En un giro que agitó las aguas del Ministerio de Relaciones Exteriores, Nahuel Sotelo presentó la renuncia a su puesto de secretario de Culto y Civilización para retomar su banca en la Legislatura bonaerense. La noticia se hizo oficial este viernes a través del Boletín Oficial, confirmando así que la posta será tomada por su fiel escudero, Agustín Caulo, que ya venía moviéndose cómo subsecretario y es conocido entre los suyos como "el Chino".
Desde el Gobierno no tardaron en destacar que "continúa el dos de Nahuel", para subrayar que la continuidad política dentro de la Secretaría está más firme que nunca. Ambos responden al influyente espacio que comanda Santiago Caputo, un jugador clave dentro del entorno y de la coalición.

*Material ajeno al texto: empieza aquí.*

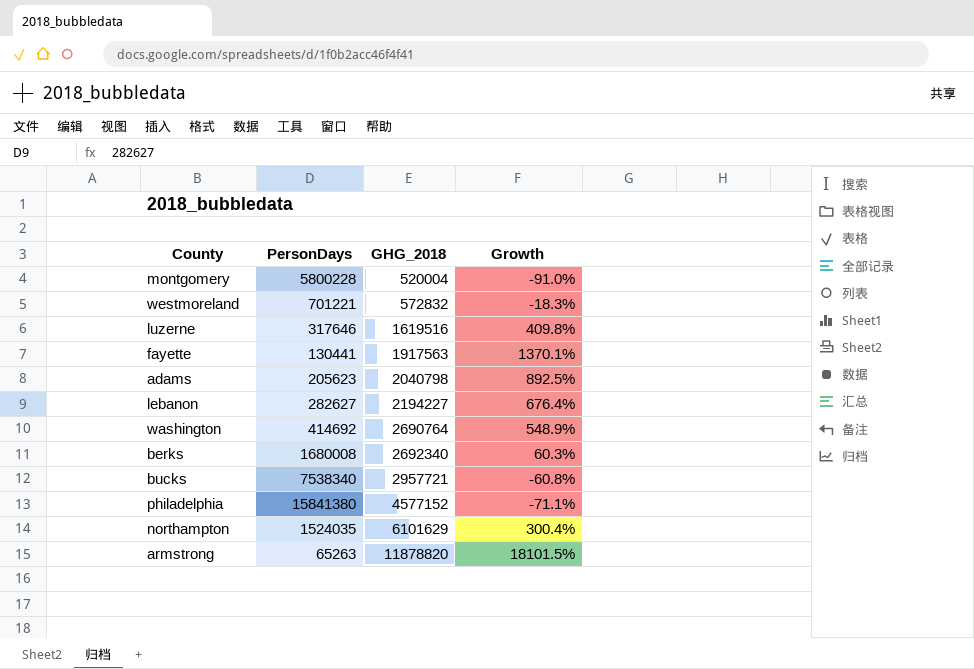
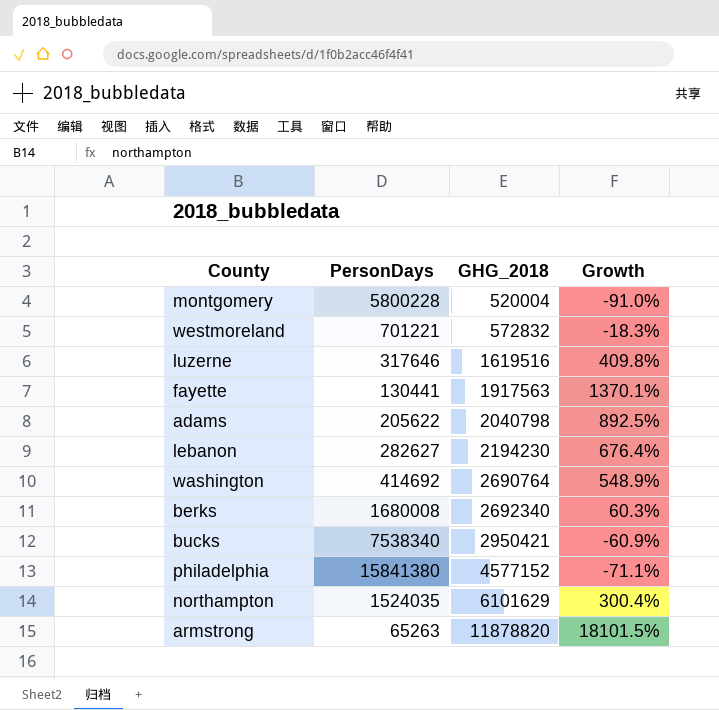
adams | PersonDays: 205623 -> 205622
lebanon | GHG_2018: 2194227 -> 2194230
bucks | GHG_2018: 2957721 -> 2950421
bucks | Growth: -60.8% -> -60.9%

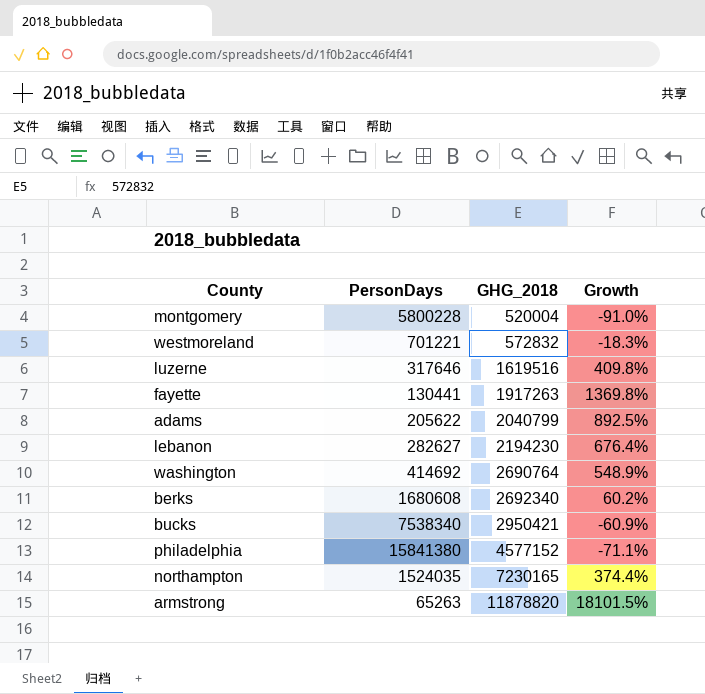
fayette | GHG_2018: 1917563 -> 1917263
fayette | Growth: 1370.1% -> 1369.8%
adams | GHG_2018: 2040798 -> 2040799
berks | PersonDays: 1680008 -> 1680608
berks | Growth: 60.3% -> 60.2%
northampton | GHG_2018: 6101629 -> 7230165
northampton | Growth: 300.4% -> 374.4%

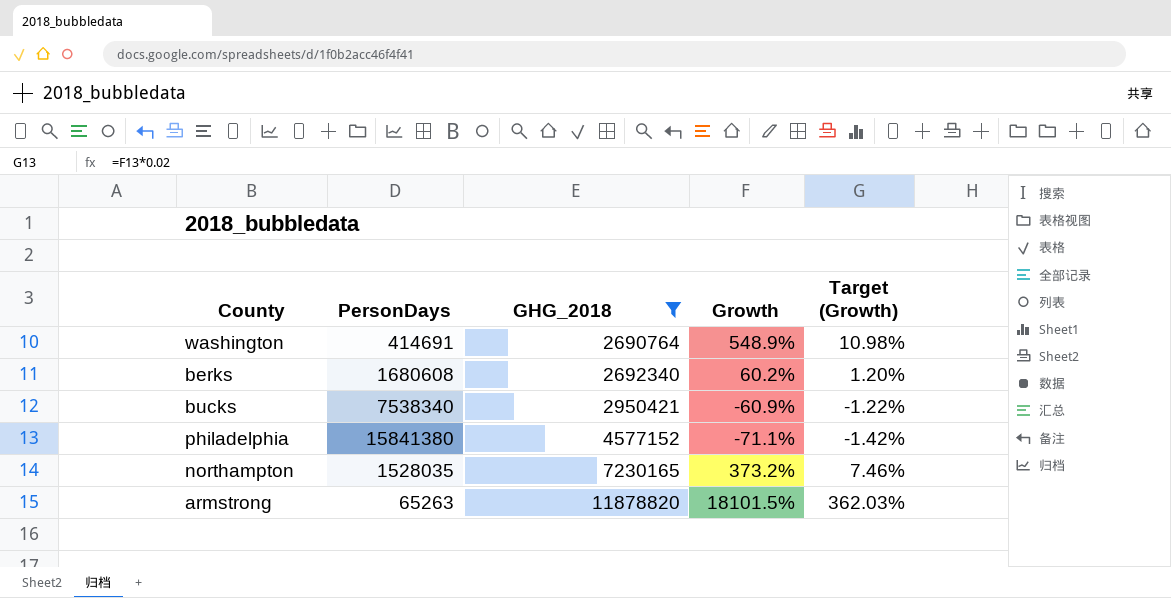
filter: none -> GHG_2018 >= 2690764
column Target (Growth) | formula: none -> [Growth] * 0.02
washington | PersonDays: 414692 -> 414691
northampton | PersonDays: 1524035 -> 1528035
northampton | Growth: 374.4% -> 373.2%

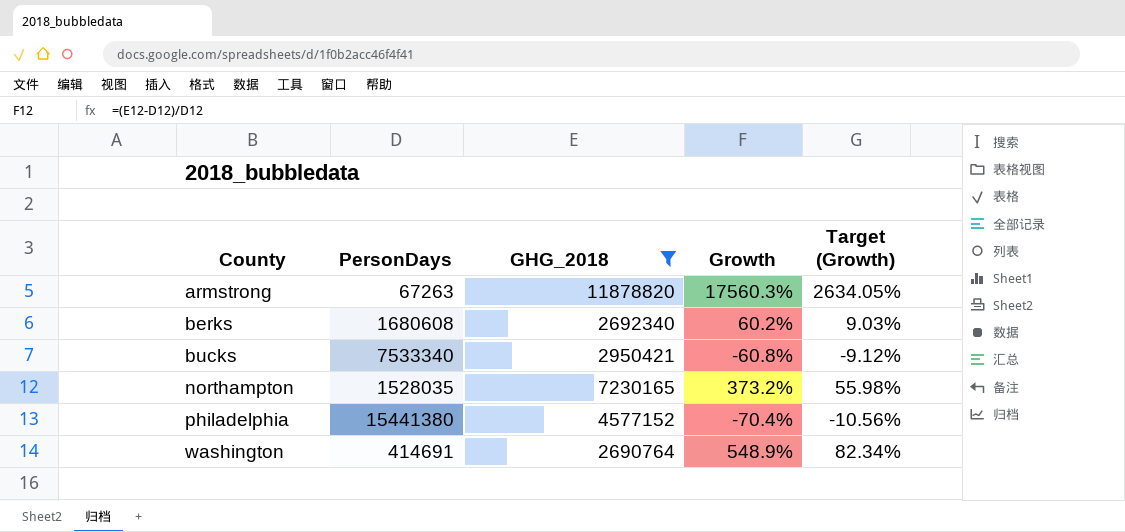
row order: GHG_2018 ascending -> County ascending
column Target (Growth) | formula: [Growth] * 0.02 -> [Growth] * 0.15
armstrong | PersonDays: 65263 -> 67263
armstrong | Growth: 18101.5% -> 17560.3%
bucks | PersonDays: 7538340 -> 7533340
bucks | Growth: -60.9% -> -60.8%
philadelphia | PersonDays: 15841380 -> 15441380
philadelphia | Growth: -71.1% -> -70.4%

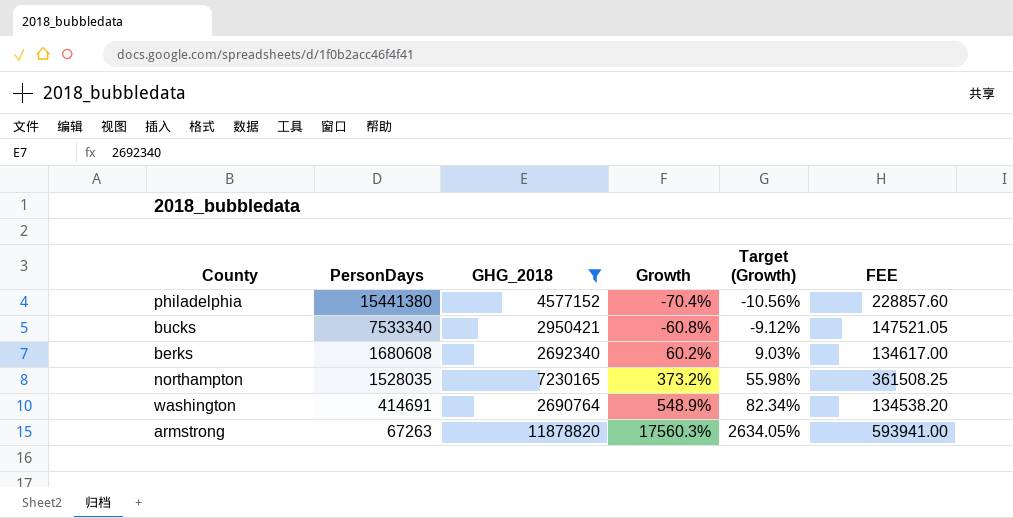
row order: County ascending -> PersonDays descending
column FEE | formula: none -> [GHG_2018] * 0.05

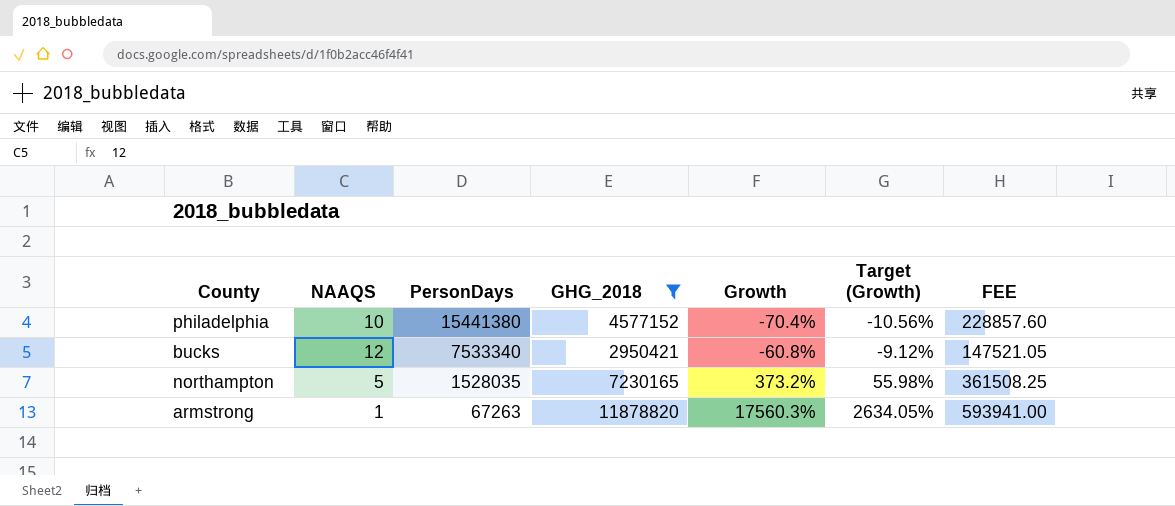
column NAAQS | position: none -> 2
row berks: 1680608 | 2692340 | 60.2% | 9.03% | 134617.00 -> none
row washington: 414691 | 2690764 | 548.9% | 82.34% | 134538.20 -> none

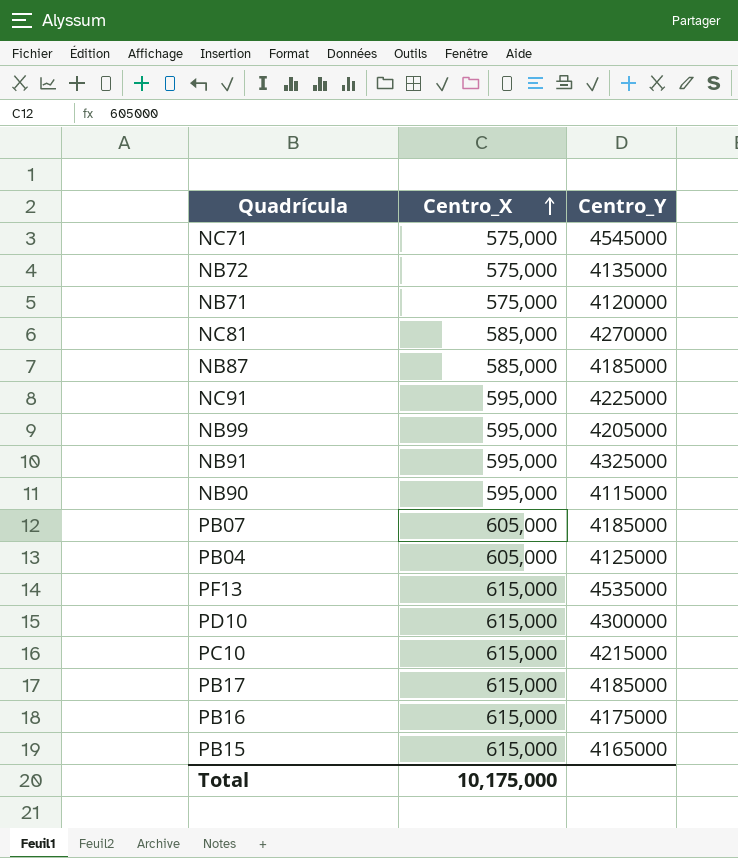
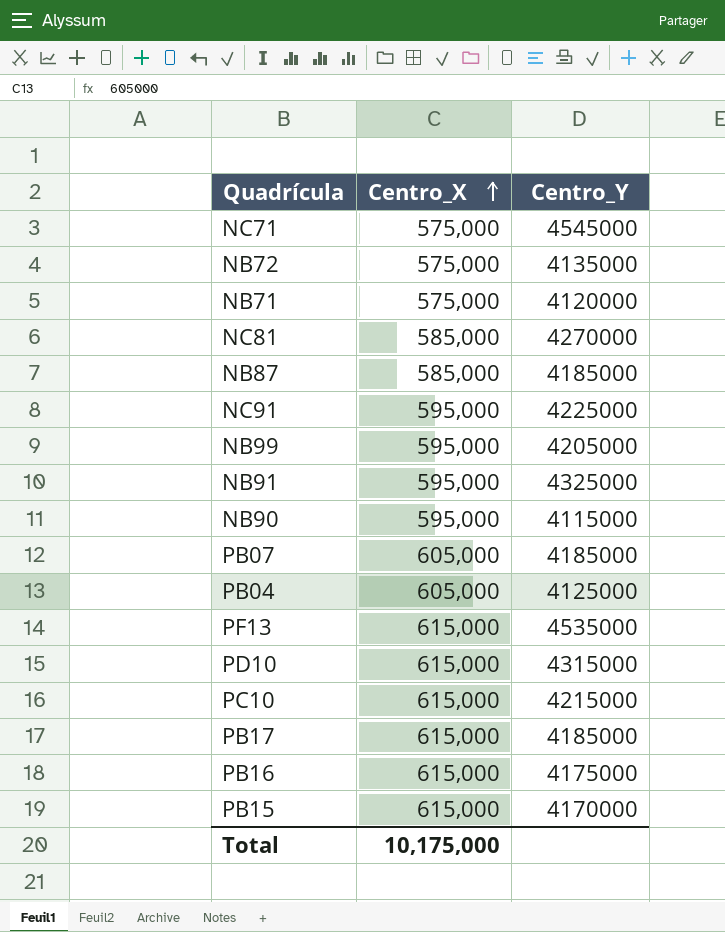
PD10 | Centro_Y: 4300000 -> 4315000
PB15 | Centro_Y: 4165000 -> 4170000

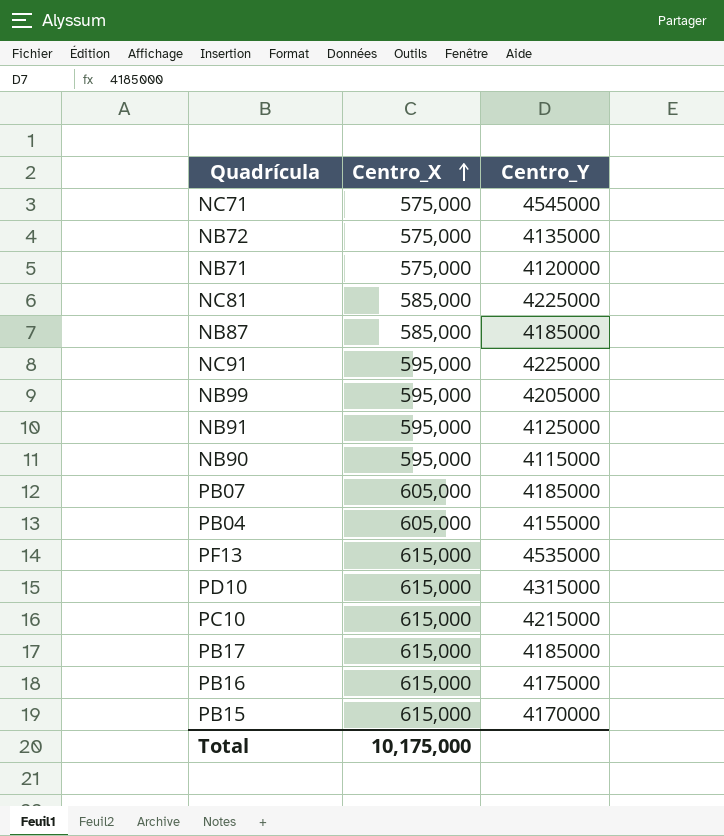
NC81 | Centro_Y: 4270000 -> 4225000
NB91 | Centro_Y: 4325000 -> 4125000
PB04 | Centro_Y: 4125000 -> 4155000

Sotelo, que llegó al cargo allá por agosto de 2024 durante la era de Diana Mondino al mando del ministerio, resistió el cambio de guardia con los nuevos cancilleres Gerardo Werthein y luego Pablo Quirno. Con un estilo conservador y un pie bien plantado en sus creencias católicas, el funcionario supo tejer lazos importantes con la Casa Rosada, donde se lo consideraba parte del núcleo duro oficialista.
A su desembarco, reemplazó a Francisco Sánchez y hasta le metió mano al nombre del área para bautizarla como Secretaría de Culto y Civilización, dándole un toque más ambicioso que sólo "Culto". A sus 32 años, Sotelo estaba alineado con la facción de La Libertad Avanza llamada "Las Fuerzas del Cielo", que responde directamente a Caputo. No fue cualquier cosa conseguir un lugar en la lista libertaria en las elecciones bonaerenses de septiembre, en medio de una interna feroz que enfrentó a distintos sectores, pero él se bancó la parada y ahora camina de regreso al recinto donde ya fue diputado entre 2021 y 2024.
El nuevo protagonista que asoma, Agustín Caulo, mantiene el mismo perfil austero y católico que su antecesor, además de estrechos vínculos con la iglesia. Apodado "el Chino", antes de alcanzar la subsecretaría era director nacional de Culto Católico en Cancillería, lo que promete un paso sin muchas vueltas y en la misma sintonía.